I also have seen situations where cancer has brought families together. There are times where kids or other relatives who are estranged from each other rally behind the individual as the cancer brings the family together. The flip side, though, unfortunately, I have seen scenarios where being a caregiver is very taxing on some people. It did lead to people breaking up if they were in relationships. You see the good and bad, unfortunately, but I saw way more good than bad when somebody is diagnosed with cancer.

Dr. Sandi You are a really special physician, and I think that the stories you shared are just really showing how it is having that relationship. What you’re describing, being able to really know a person, to know their story, it is just…that in itself can be healing.

Dr. Chadi: I always wanted to know the person behind it. It’s so important. This individual could have been us. They had dreams, they had family, they had people, and overnight now they are actually being told they’ve got cancer. They’re going to come to the hospital, scans, lab work, chemotherapy, radiation therapy, who knows? And just knowing that person and their aspirations, and then hopefully getting them to be fulfilled.

Dr. Sandi Yeah, and this is bringing back memories of when I did work in psychosocial oncology. And I would go to somebody at bedside in the hospital, and they were expecting someone because I wore lab coats. They thought I was on the medical team for that side of it.

Dr. Chadi: You are in the medical team.

Dr. Sandi We would just laugh. I’d hear their story. I’d talk about their grandchildren. The family would come in. I actually had recipes in my coat pocket for broth because they wanted, “What can I do? Okay, we’ll go home and make some chicken soup and some nourishing food and bring it in. Or get some pictures, have the grandkids draw some pictures, paste them up all around the room.”

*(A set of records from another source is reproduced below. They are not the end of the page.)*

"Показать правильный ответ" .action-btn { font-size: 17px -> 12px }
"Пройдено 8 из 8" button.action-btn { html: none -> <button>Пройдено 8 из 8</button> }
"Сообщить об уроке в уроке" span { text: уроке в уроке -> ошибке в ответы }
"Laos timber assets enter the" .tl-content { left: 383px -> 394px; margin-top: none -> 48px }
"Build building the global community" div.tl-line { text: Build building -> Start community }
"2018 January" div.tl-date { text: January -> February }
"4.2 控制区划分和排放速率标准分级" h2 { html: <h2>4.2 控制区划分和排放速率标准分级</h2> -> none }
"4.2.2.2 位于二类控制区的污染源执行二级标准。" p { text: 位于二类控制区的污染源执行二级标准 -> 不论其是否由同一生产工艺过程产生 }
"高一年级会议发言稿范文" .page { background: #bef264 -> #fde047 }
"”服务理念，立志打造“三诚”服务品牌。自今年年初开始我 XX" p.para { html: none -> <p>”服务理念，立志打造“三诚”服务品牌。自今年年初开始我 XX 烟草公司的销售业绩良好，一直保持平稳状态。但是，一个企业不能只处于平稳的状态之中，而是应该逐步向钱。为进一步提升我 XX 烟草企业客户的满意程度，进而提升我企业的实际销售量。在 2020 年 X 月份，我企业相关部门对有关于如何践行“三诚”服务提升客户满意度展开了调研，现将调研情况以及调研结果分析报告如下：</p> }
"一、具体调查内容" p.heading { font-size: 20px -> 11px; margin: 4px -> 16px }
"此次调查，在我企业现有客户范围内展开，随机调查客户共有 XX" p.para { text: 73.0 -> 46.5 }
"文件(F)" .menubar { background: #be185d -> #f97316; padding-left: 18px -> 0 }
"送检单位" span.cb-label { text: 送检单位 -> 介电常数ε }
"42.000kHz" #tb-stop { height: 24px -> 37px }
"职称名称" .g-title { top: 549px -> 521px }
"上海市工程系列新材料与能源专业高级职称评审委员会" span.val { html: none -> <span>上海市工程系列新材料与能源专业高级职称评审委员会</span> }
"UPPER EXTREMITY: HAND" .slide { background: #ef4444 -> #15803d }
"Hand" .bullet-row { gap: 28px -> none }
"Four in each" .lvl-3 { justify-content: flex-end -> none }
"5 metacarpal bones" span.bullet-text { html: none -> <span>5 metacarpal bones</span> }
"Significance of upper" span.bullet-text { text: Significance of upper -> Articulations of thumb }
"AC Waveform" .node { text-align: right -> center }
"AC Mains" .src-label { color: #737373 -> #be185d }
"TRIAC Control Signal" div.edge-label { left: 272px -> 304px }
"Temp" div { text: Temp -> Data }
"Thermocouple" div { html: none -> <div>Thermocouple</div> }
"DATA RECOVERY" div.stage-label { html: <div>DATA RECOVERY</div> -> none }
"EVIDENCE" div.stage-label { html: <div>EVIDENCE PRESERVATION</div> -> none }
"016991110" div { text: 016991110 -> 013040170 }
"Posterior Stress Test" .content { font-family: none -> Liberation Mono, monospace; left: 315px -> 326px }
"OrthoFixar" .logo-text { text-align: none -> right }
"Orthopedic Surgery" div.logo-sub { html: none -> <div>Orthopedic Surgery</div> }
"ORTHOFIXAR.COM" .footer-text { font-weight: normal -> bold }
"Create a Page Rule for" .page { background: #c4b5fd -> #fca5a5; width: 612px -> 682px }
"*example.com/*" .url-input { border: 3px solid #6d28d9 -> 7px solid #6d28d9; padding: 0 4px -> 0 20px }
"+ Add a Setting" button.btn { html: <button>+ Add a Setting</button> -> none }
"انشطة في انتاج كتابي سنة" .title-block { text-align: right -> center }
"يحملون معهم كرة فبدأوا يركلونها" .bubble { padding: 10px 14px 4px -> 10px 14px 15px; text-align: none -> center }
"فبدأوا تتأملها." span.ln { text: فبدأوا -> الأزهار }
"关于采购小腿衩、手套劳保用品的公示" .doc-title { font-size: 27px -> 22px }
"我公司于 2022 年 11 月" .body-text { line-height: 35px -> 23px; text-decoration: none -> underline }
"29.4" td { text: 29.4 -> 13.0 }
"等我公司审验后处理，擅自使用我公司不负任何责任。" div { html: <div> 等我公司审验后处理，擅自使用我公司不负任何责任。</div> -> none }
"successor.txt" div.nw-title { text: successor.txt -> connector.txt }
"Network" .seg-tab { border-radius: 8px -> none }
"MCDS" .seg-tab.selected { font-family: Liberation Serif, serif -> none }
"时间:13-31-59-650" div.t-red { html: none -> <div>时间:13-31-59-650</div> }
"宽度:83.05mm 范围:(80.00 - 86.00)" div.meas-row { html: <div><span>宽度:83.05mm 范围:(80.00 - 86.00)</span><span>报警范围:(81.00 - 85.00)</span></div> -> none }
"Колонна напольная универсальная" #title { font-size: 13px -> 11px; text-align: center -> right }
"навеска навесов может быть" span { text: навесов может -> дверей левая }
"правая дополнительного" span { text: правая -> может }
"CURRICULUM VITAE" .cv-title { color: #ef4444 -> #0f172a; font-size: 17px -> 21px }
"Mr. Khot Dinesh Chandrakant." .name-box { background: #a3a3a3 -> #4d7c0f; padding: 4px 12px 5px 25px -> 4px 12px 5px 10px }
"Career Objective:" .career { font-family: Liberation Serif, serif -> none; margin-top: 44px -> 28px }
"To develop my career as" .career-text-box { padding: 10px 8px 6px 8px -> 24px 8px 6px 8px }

And it was just getting to know them and hearing their stories. Often imagery, how did they imagine, how did they see themselves having some sense of whether it was spiritual connection or hope or what they wanted, or pain relief in some way, some imagery that was helpful. But at the end of the day, it was just listening, where they felt heard, where they felt my only role was just to sit and listen to their stories.

Dr. Chadi: They need somebody to listen, for sure.

Dr. Sandi Yeah. Well, this has been a fascinating conversation. And again, the books are “Toxic Exposure” and the new one, “The Cancer Journey.” And, Dr. Chadi, where can people find you?

Dr. Chadi: In many of the Starbucks coffee shops in the NorthShore, Deerfield, Northbrook, and Lake Forest. Really, that’s where I do my writing. But I have a website, chadinabhan.com. And then my books are available everywhere. If they’re interested, they can go to Amazon and they’ll find “The Cancer Journey,” and they can find also “Toxic Exposure.” And I’m easily available. They can really reach out to me anytime by email through the website, anywhere, and I’m happy to help in any capacity that I can.

Dr. Sandi Well, it’s wonderful getting to know you. I’m so glad I went to that book signing that you had at our local bookstore and got to meet you. And we can start this fabulous connection.

Dr. Chadi: Thank you so much for everything that you are doing. What you’re doing is really amazing, and I really appreciate everything you’re doing. A lot of people are benefiting from what you’re doing.